### THE PROBLEM
The answer is the number of lines in the data that contain the word "online"; give it alone.

### EXTRACTED DATA
○ ○ ○ ○ ○ ○ ○

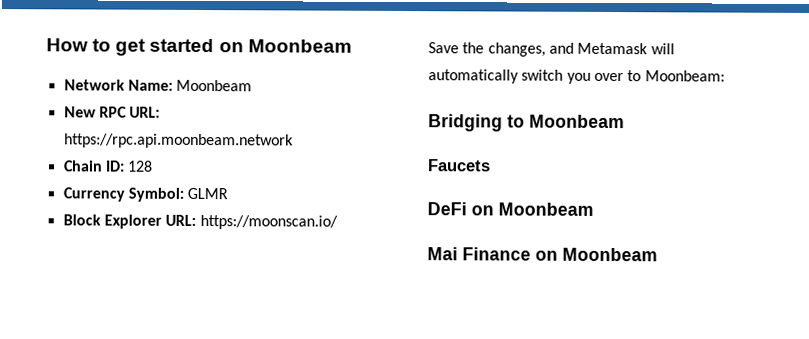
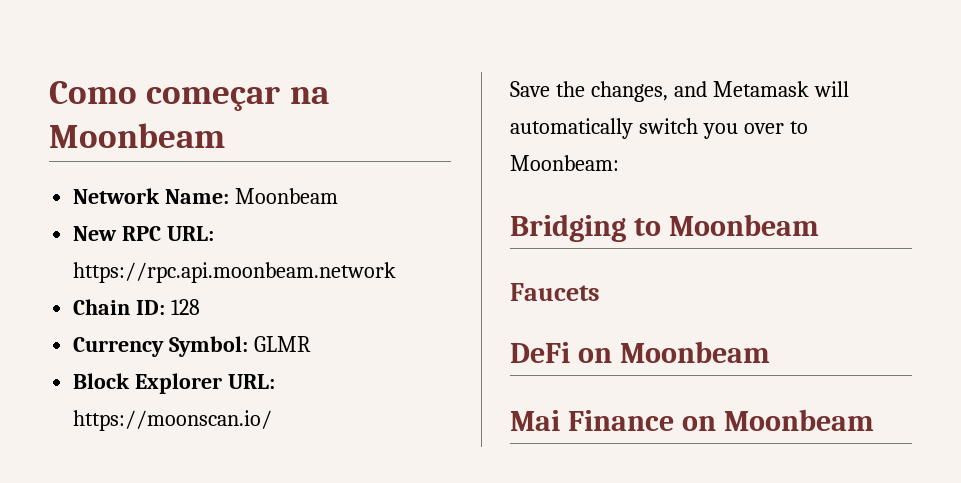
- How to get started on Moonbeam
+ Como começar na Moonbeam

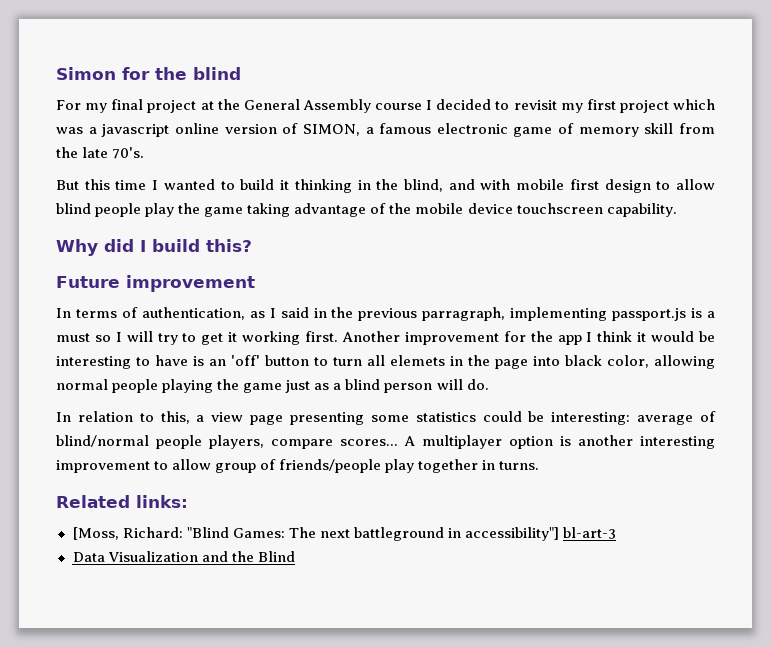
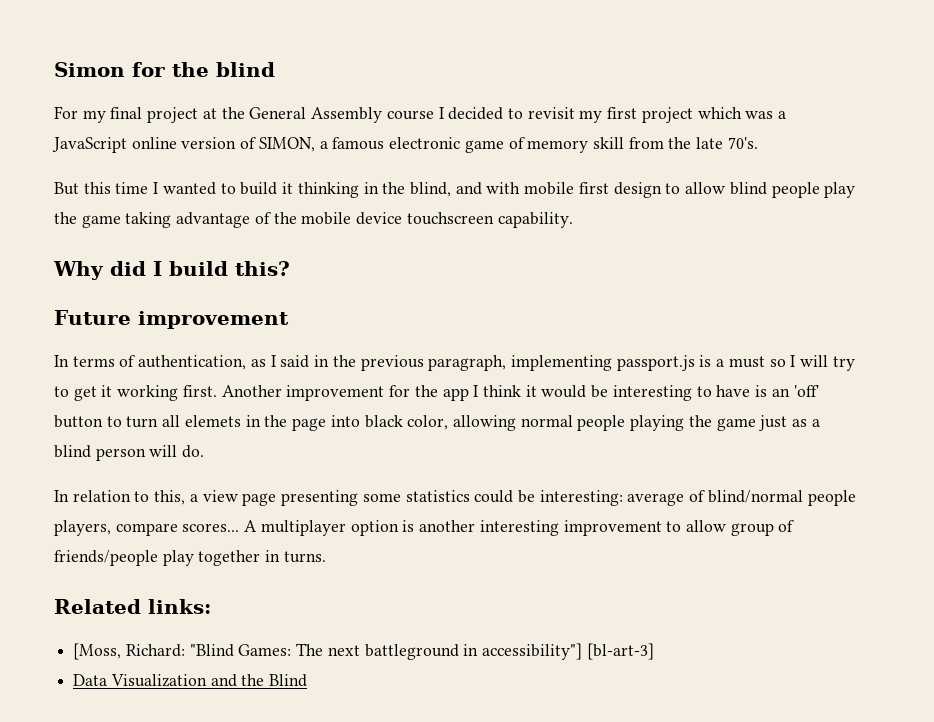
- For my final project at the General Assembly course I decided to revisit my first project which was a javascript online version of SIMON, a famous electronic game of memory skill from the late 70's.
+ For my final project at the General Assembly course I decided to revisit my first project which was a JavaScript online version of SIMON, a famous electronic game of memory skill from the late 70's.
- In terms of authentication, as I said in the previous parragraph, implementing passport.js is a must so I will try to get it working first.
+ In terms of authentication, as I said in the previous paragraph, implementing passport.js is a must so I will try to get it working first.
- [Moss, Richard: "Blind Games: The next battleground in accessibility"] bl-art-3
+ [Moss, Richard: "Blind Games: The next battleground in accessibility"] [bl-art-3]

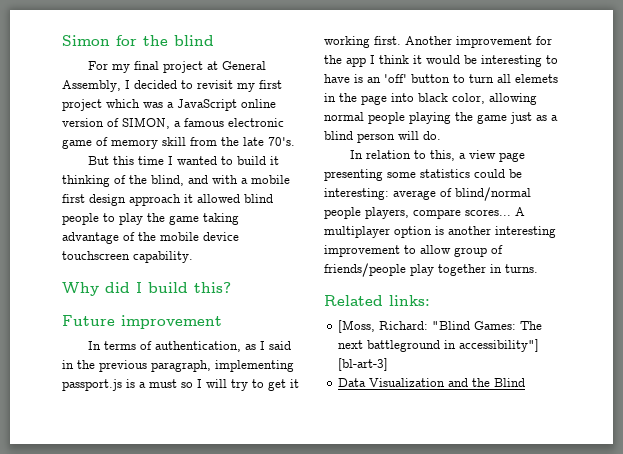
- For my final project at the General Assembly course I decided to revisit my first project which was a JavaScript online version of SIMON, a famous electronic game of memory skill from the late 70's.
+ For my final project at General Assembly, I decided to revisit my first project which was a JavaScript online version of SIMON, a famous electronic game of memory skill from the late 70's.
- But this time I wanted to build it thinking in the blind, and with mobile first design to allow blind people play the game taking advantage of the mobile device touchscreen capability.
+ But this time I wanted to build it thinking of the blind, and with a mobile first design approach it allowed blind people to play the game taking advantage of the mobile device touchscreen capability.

○ ○ ○ ○ ○ ○ ○

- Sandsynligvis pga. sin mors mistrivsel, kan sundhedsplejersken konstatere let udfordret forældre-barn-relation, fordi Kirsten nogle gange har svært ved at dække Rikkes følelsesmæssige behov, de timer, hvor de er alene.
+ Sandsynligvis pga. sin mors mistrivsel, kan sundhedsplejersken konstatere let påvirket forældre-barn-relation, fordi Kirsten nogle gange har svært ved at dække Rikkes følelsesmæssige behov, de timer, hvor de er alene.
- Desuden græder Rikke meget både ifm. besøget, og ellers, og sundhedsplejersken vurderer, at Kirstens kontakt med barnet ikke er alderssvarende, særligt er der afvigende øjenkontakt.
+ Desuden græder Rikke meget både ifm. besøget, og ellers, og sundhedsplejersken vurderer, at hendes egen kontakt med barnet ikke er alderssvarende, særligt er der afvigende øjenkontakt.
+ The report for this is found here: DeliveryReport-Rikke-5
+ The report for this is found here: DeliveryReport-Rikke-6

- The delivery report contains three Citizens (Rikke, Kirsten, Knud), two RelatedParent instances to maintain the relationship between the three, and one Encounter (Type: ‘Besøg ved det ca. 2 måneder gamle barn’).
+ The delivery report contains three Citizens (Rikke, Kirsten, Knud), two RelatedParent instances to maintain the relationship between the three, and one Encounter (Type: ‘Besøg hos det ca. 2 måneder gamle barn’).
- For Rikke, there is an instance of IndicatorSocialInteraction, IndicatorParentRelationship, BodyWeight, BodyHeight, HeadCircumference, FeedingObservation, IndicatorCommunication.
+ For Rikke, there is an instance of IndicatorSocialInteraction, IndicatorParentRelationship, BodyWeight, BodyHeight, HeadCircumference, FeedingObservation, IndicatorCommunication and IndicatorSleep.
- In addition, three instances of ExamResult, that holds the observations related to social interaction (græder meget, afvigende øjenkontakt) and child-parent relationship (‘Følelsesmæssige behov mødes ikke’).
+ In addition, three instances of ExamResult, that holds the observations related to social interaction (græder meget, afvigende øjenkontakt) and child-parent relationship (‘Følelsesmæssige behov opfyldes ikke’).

○ ○ ○ ○ ○ ○ ○

### RESULT FOR THIS EXERCISE
4